Les meilleurs profils (apport conséquent, CDI ancien, taux d'endettement maîtrisé) peuvent encore négocier des conditions sensiblement inférieures, parfois proches de 3 %, notamment en Île-de-France où la concurrence bancaire reste la plus vive. À l'inverse, certaines régions et les durées les plus longues affichent des écarts pouvant atteindre 0,3 à 0,4 point.

L'indicateur à surveiller de près reste l'OAT à 10 ans, la véritable boussole des banques pour fixer leurs barèmes. Il est aujourd'hui autour de 3,7 %, ce qui explique en partie la modération des hausses constatées sur les crédits immobiliers.

Bonne nouvelle pour le secteur : la production de crédit immobilier a progressé d'environ 10 % au premier semestre 2026 par rapport à l'an dernier, portée par des dispositifs comme le PTZ élargi.

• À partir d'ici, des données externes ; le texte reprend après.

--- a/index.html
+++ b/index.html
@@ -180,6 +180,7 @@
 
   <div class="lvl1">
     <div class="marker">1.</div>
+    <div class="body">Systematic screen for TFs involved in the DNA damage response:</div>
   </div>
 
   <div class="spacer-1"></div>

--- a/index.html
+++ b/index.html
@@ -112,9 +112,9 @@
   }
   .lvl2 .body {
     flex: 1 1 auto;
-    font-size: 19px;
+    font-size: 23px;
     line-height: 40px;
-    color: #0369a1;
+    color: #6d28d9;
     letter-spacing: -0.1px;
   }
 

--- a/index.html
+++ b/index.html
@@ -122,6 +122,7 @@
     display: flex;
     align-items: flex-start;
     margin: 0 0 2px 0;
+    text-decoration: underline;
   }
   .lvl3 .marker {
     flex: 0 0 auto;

Crédit à la consommation : des plafonds d'usure sous tension

Les taux d'usure applicables jusqu'au 30 juin 2026 restent élevés sur les petits montants, mais avec des marges de manœuvre qui se resserrent à mesure que les taux pratiqués par les banques évoluent :

  • Prêts ≤ 3 000 € : taux d'usure autour de 23,5 %
  • Prêts entre 3 001 € et 6 000 € : autour de 15,9 %
  • Prêts > 6 000 € : autour de 8,6 % à 8,7 %
Le taux d'usure correspond au taux effectif moyen pratiqué par les banques le trimestre précédent, majoré d'un tiers. Son calcul trimestriel crée un effet de décalage : en période de hausse rapide des taux, le coût réel des nouveaux crédits peut se rapprocher dangereusement de ce plafond légal — un phénomène que les professionnels appellent l'« effet ciseau ».

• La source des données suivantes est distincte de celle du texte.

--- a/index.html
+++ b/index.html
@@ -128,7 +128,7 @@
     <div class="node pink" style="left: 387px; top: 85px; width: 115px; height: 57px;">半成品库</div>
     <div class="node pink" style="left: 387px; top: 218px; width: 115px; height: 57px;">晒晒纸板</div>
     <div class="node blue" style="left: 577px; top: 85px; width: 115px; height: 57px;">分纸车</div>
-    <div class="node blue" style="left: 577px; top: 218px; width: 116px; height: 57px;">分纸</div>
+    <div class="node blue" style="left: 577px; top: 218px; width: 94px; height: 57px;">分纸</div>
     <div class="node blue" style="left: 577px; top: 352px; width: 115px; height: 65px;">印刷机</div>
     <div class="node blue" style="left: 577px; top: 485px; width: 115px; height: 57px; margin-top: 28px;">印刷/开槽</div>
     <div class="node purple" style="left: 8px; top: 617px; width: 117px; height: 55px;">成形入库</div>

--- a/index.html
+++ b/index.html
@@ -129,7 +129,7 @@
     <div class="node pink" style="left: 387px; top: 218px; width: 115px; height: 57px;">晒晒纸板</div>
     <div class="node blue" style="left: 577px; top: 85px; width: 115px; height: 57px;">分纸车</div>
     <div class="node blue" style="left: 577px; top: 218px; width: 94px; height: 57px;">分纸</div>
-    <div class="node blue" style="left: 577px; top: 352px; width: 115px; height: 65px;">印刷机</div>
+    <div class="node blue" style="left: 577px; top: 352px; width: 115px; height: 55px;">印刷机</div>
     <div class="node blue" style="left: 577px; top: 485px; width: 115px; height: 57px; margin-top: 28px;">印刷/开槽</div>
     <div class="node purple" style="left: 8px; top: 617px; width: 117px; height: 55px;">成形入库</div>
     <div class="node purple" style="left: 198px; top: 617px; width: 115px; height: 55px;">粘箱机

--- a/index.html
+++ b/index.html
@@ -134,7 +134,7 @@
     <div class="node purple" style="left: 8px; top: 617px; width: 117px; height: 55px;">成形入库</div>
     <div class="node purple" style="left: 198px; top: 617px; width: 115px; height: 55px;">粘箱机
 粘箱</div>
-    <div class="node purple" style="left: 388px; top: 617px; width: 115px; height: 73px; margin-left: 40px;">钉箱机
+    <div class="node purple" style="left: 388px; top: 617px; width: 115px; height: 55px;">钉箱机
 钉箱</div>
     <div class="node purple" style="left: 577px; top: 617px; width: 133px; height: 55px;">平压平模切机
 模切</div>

Source : Banque de France | Moneyvox

Quel impact pour votre regroupement de crédits ?

C'est précisément sur ce point que la vigilance s'impose pour toute personne envisageant un rachat ou un regroupement de crédits :

  • Une fenêtre encore favorable, mais qui pourrait se refermer. Les taux restent globalement contenus, mais la dynamique haussière amorcée par la BCE pourrait se poursuivre si l'inflation ne se calme pas. Regrouper ses crédits maintenant permet de sécuriser des conditions encore raisonnables avant un éventuel resserrement plus marqué des barèmes.
  • L'effet ciseau du taux d'usure peut compliquer certains dossiers de rachat, en particulier pour les emprunteurs déjà fortement endettés. Un accompagnement par un courtier permet de présenter le dossier sous son meilleur jour et de cibler les établissements les plus susceptibles de l'accepter.
  • Une évolution réglementaire à suivre : une proposition de loi déposée en avril 2026 vise à remplacer la règle des 35 % d'endettement imposée par le Haut Conseil de Stabilité Financière par un principe de « reste à vivre ». Si elle aboutit, cette réforme pourrait débloquer un nombre significatif de dossiers aujourd'hui refusés pour cause de taux d'endettement trop élevé.
Source : Haut Conseil de Stabilité Financière (HCSF)

En résumé

Le marché du crédit traverse un moment charnière : la hausse des taux BCE marque le début d'un nouveau cycle, mais sans choc brutal pour l'instant. Pour les emprunteurs comme pour les ménages souhaitant alléger leurs mensualités via un regroupement de crédits, l'été 2026 reste une période propice pour agir si les conditions venaient à se durcir d'avantage.